В мире вскипающих видений и бескрайней тишины забвения, в котором оказался Тон, время отсутствовало. Когда к нему снова вернулось сознание, он не мог определить, сколько длилось его беспамятство: часы или дни, — но сразу понял, что лодка стоит на месте. Приподнявшись на локте, он увидел, что их вынесло на мелководье, и лодка уткнулась носом в прибрежную грязь крошечного, заросшего мелкими рощицами джунглей островка, намытого рекой посередине русла. Берег был покрыт гниющей тиной, распространяющей ужасное зловоние, а в воздухе стоял неумолчный гул, издаваемый мириадами насекомых.
Время близилось к полудню, и солнце стояло высоко в безоблачном небе. С деревьев, стоявших у самой реки, длинными змеями свисали лианы, к нижним ветвям прилепились орхидеи, которые, казалось, протягивали Тону свои необыкновенные змеино-крапчатые головки. Огромные бабочки порхали с цветка на цветок, поражая воображение роскошью окраски. Преодолевая приступы тошноты и головокружения, Тон выпрямился в лодке и бросил взгляд на то, что находится на ее корме. Чудовище разрослось неимоверно: его ветвистый стебель возвышался над головой Фалмера, он превратился в настоящее дерево со множеством побегов и гибких усиков, расходящихся веером в разные стороны. От ветра или сам по себе ствол непрерывно раскачивался. Он как будто искал для себя новый фундамент. «Или, может, новую питательную среду?» — подумалось Тону. На самом верху в переплетении веточек распустился жуткого вида цветок: его мясистый диск размером с человеческое лицо светился мертвенно-бледным светом.
Черты лица Фалмера так усохли, что сквозь тонкую как бумага кожу проступали кости черепа: казалось, лик самой смерти глядел на Тона сквозь человеческую оболочку. От тела тоже ничего не осталось, и было видно, что одежда болтается на костях скелета.

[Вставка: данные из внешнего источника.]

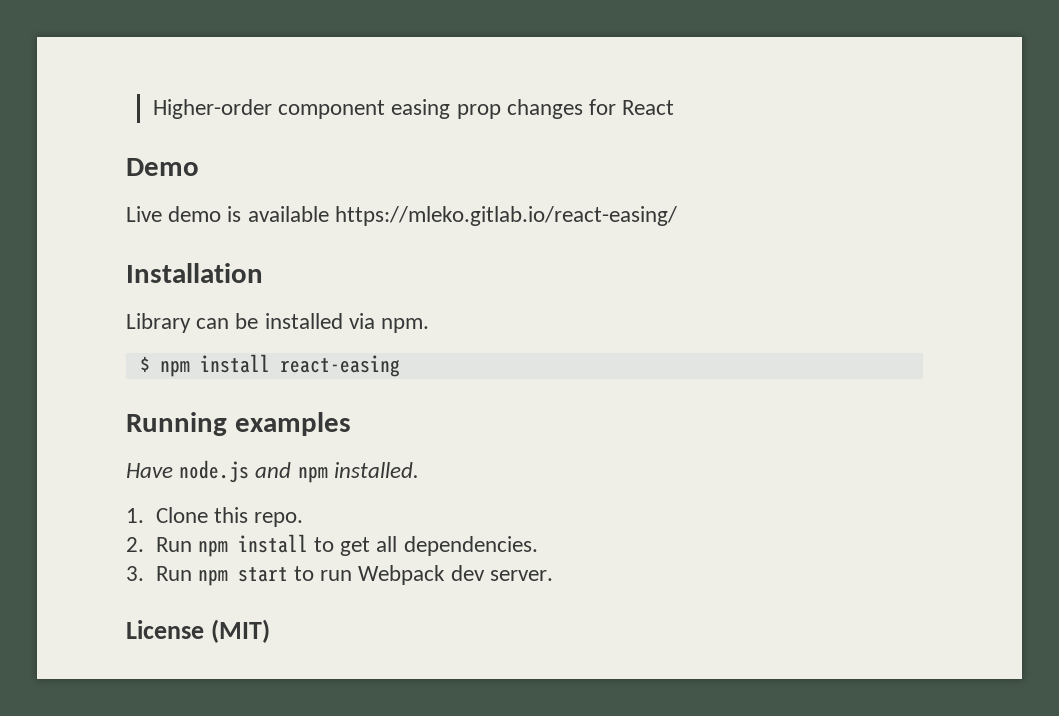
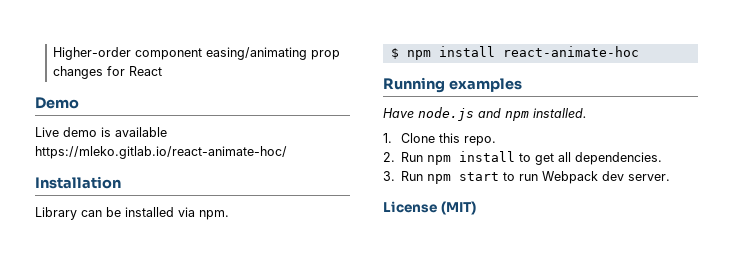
[391,99,451,119] easing -> [206,47,308,60] easing/animating
[334,206,677,226] https://mleko.gitlab.io/react-easing/ -> [35,146,287,159] https://mleko.gitlab.io/react-animate-hoc/
[279,355,400,377] react-easing -> [502,46,639,57] react-animate-hoc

Мертвец сидел неподвижно, как истукан, по его неестественно раздвинутым членам спорадически пробегала дрожь, вызванная движением веток. Растение-хищник высосало из человека кровь и выело его внутренности и плоть.
У Тона вдруг возникло дикое желание наброситься на эту тварь и разорвать ее в клочья. Но странное дело, в то же самое время он чувствовал, что не может сдвинуться с места. Им овладел какой-то душевный ступор. Казалось, эта штука была наделена своим собственным разумом и ревниво следила за Тоном, парализуя его и подчиняя своей нечистой, но более сильной воле. Всматриваясь в цветок, Тон обнаружил, что его мясистая сердцевина, как бы в ответ на пристальный взгляд, складывается в некое подобие человеческого лика, в котором угадывалось лицо Фалмера. Его черты были искажены до карикатуры, придававшей им выражение бессмысленной насмешки над оригиналом. Тон сидел, как пригвожденный к месту, не сводя глаз с этой богомерзкой хари.